As a matter of fact, you can only add a new block in the blockchain after a consensus between the participants in the network and once this is done the block can never be erased or change.

Mining and proof-of-work.

In proof-of-works nodes in the computer compete against each other to hash the block until they achieved a certain result that is chosen by the protocol for example the giving hash should begin with a certain number of zeros. To do so they tweak a parameter that is in the block to get the right hash usually the parameter tweak is the nonce that we explain in a previous part of this article.

The nodes that produce blocks by solving the proof-of-work are named miners and they receive a reward after completing the proof-of-work.

How can we use blockchain and companies using Blockchain technology.

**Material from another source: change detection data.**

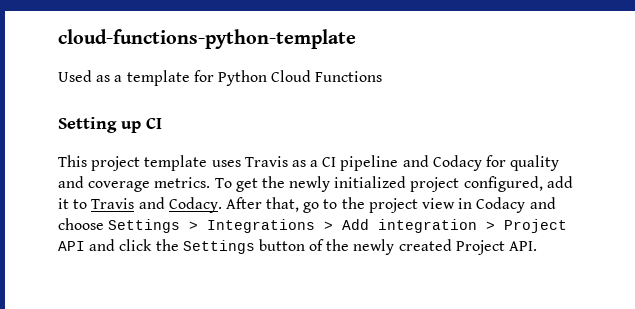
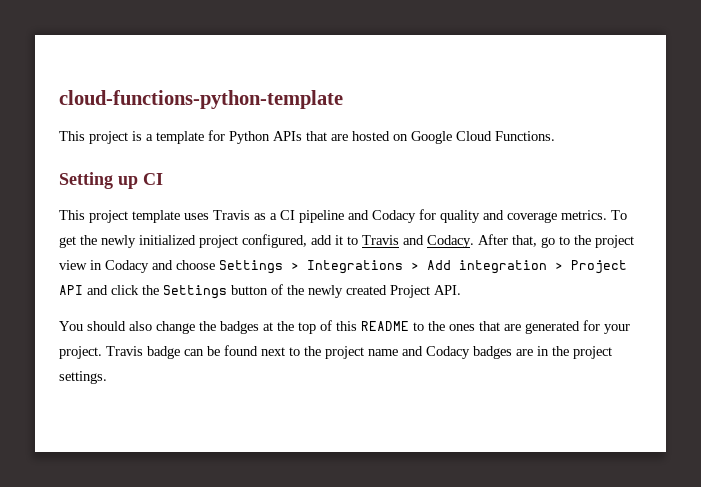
- Used as a template for Python Cloud Functions
+ This project is a template for Python APIs that are hosted on Google Cloud Functions.
+ You should also change the badges at the top of this README to the ones that are generated for your project. Travis badge can be found next to the project name and Codacy badges are in the project settings.

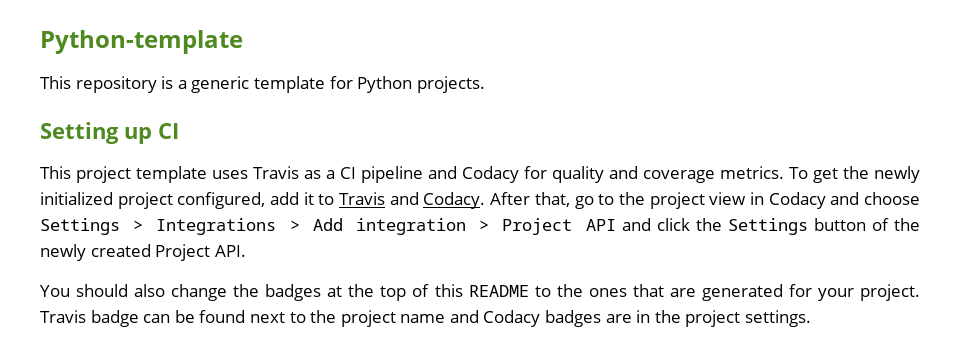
- cloud-functions-python-template
- This project is a template for Python APIs that are hosted on Google Cloud Functions.
+ Python-template
+ This repository is a generic template for Python projects.

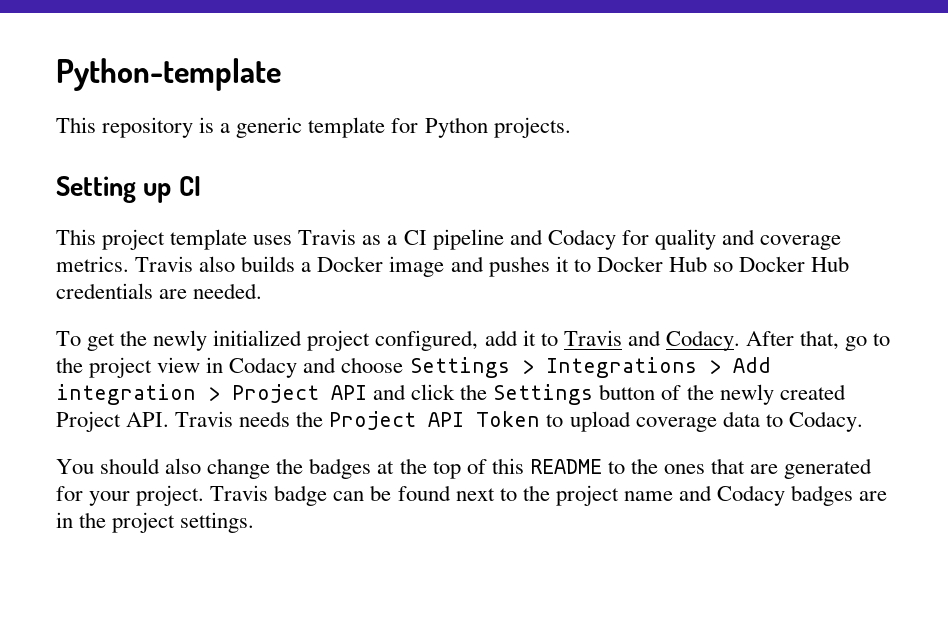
- This project template uses Travis as a CI pipeline and Codacy for quality and coverage metrics. To get the newly initialized project configured, add it to Travis and Codacy.
+ This project template uses Travis as a CI pipeline and Codacy for quality and coverage metrics. Travis also builds a Docker image and pushes it to Docker Hub so Docker Hub credentials are needed.
+ To get the newly initialized project configured, add it to Travis and Codacy.
- After that, go to the project view in Codacy and choose Settings > Integrations > Add integration > Project API and click the Settings button of the newly created Project API.
+ After that, go to the project view in Codacy and choose Settings > Integrations > Add integration > Project API and click the Settings button of the newly created Project API. Travis needs the Project API Token to upload coverage data to Codacy.

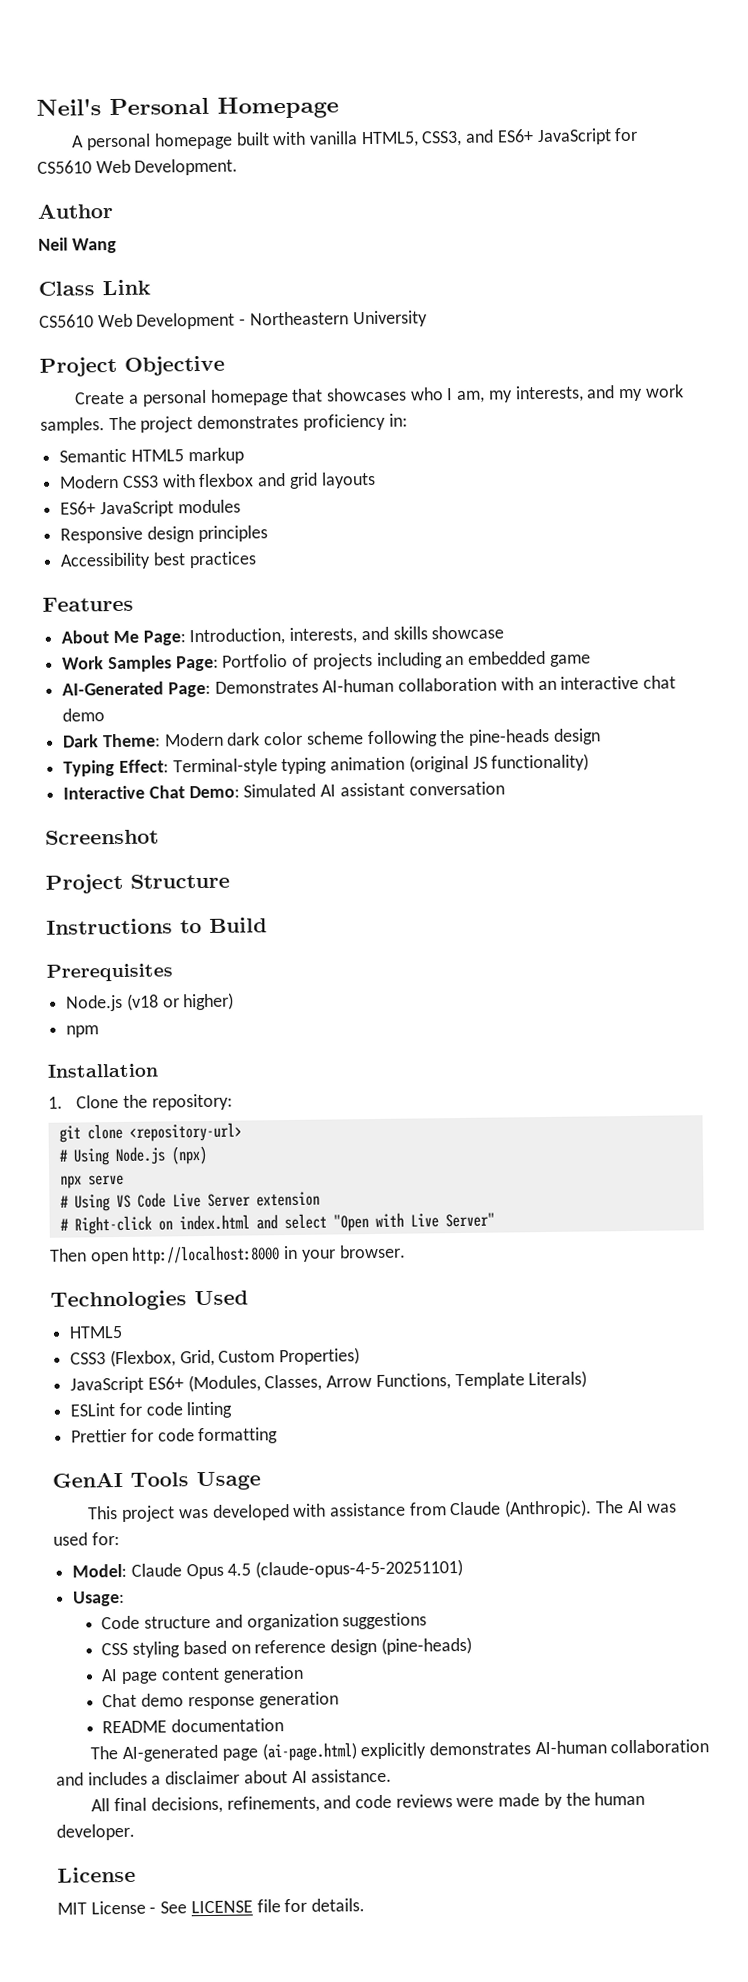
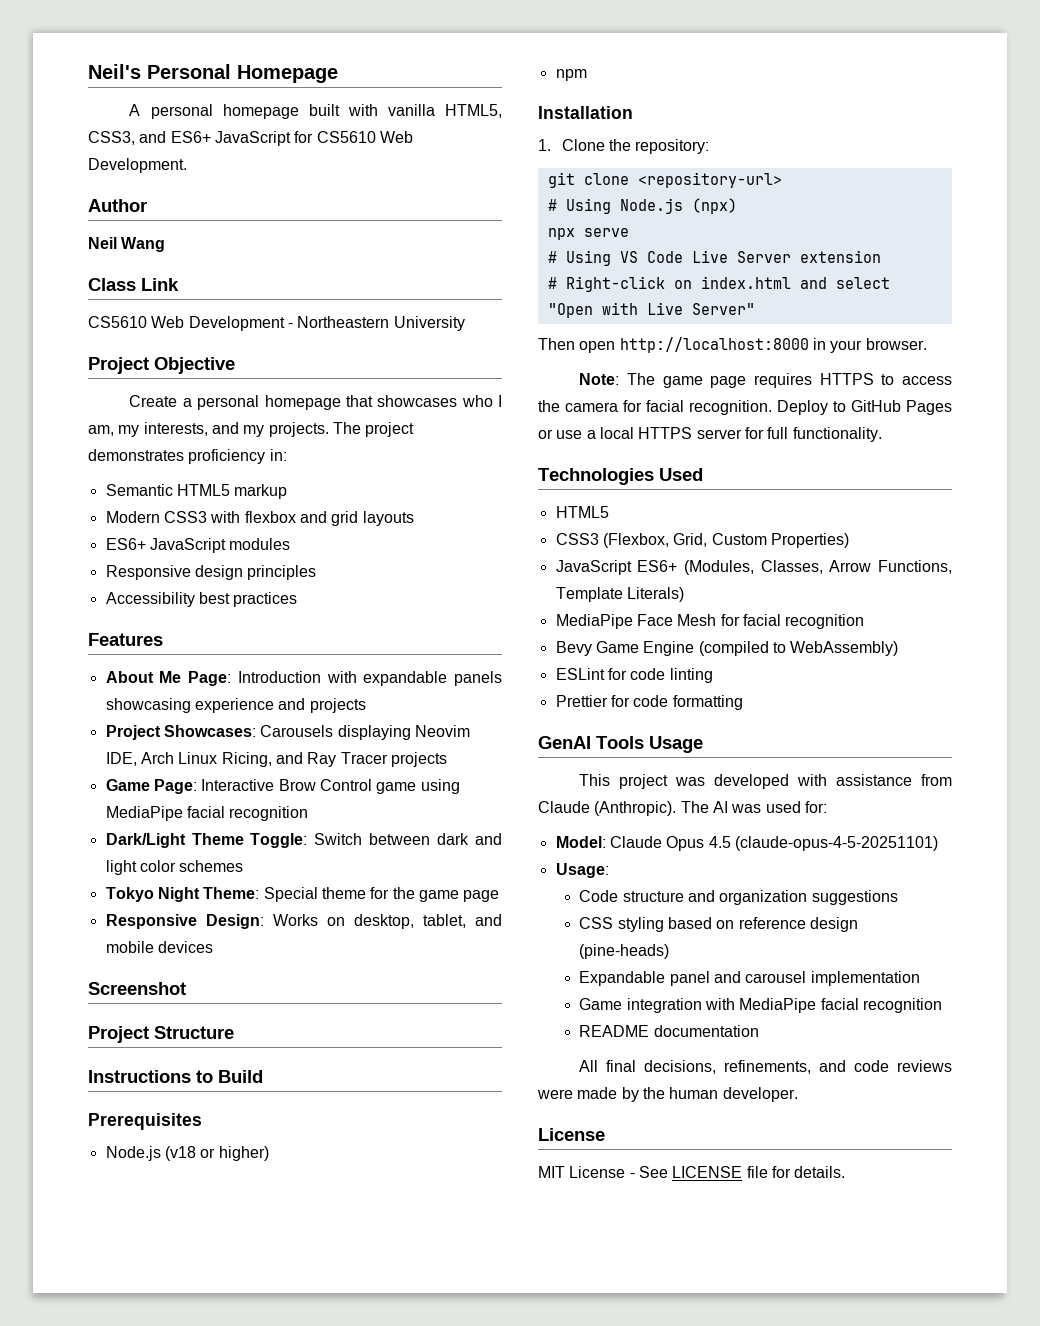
- Create a personal homepage that showcases who I am, my interests, and my work samples.
+ Create a personal homepage that showcases who I am, my interests, and my projects.
- About Me Page: Introduction, interests, and skills showcase
- Work Samples Page: Portfolio of projects including an embedded game
- AI-Generated Page: Demonstrates AI-human collaboration with an interactive chat demo
- Dark Theme: Modern dark color scheme following the pine-heads design
- Typing Effect: Terminal-style typing animation (original JS functionality)
- Interactive Chat Demo: Simulated AI assistant conversation
+ About Me Page: Introduction with expandable panels showcasing experience and projects
+ Project Showcases: Carousels displaying Neovim IDE, Arch Linux Ricing, and Ray Tracer projects
+ Game Page: Interactive Brow Control game using MediaPipe facial recognition
+ Dark/Light Theme Toggle: Switch between dark and light color schemes
+ Tokyo Night Theme: Special theme for the game page
+ Responsive Design: Works on desktop, tablet, and mobile devices
+ Note: The game page requires HTTPS to access the camera for facial recognition. Deploy to GitHub Pages or use a local HTTPS server for full functionality.
+ MediaPipe Face Mesh for facial recognition
+ Bevy Game Engine (compiled to WebAssembly)
- AI page content generation
- Chat demo response generation
+ Expandable panel and carousel implementation
+ Game integration with MediaPipe facial recognition
  README documentation
- The AI-generated page (ai-page.html) explicitly demonstrates AI-human collaboration and includes a disclaimer about AI assistance.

Blockchain can be used in a multitude of different ways one of the more used cases is the creation of a cryptocurrency, it can also be used in the supply chain. For example, Walmart is using blockchain to better trace and managed their product business, and the use case for this technology are limitless here are 3 companies that are putting blockchain to use.

  • Cryptokitties: Cryptokitties is a blockchain-based game that is on the Ethereum blockchain the goal is to collect and breed virtual cats.
Cryptokitties logo
  • Ethereum: Ethereum is a blockchain that allows the development of decentralized applications commonly knows as Dapps.
Photo by Clifford Photography on Unsplash
  • IBM: IBM is the leading actor in the blockchain sphere it gives a multitude of application that include blockchain technology in it.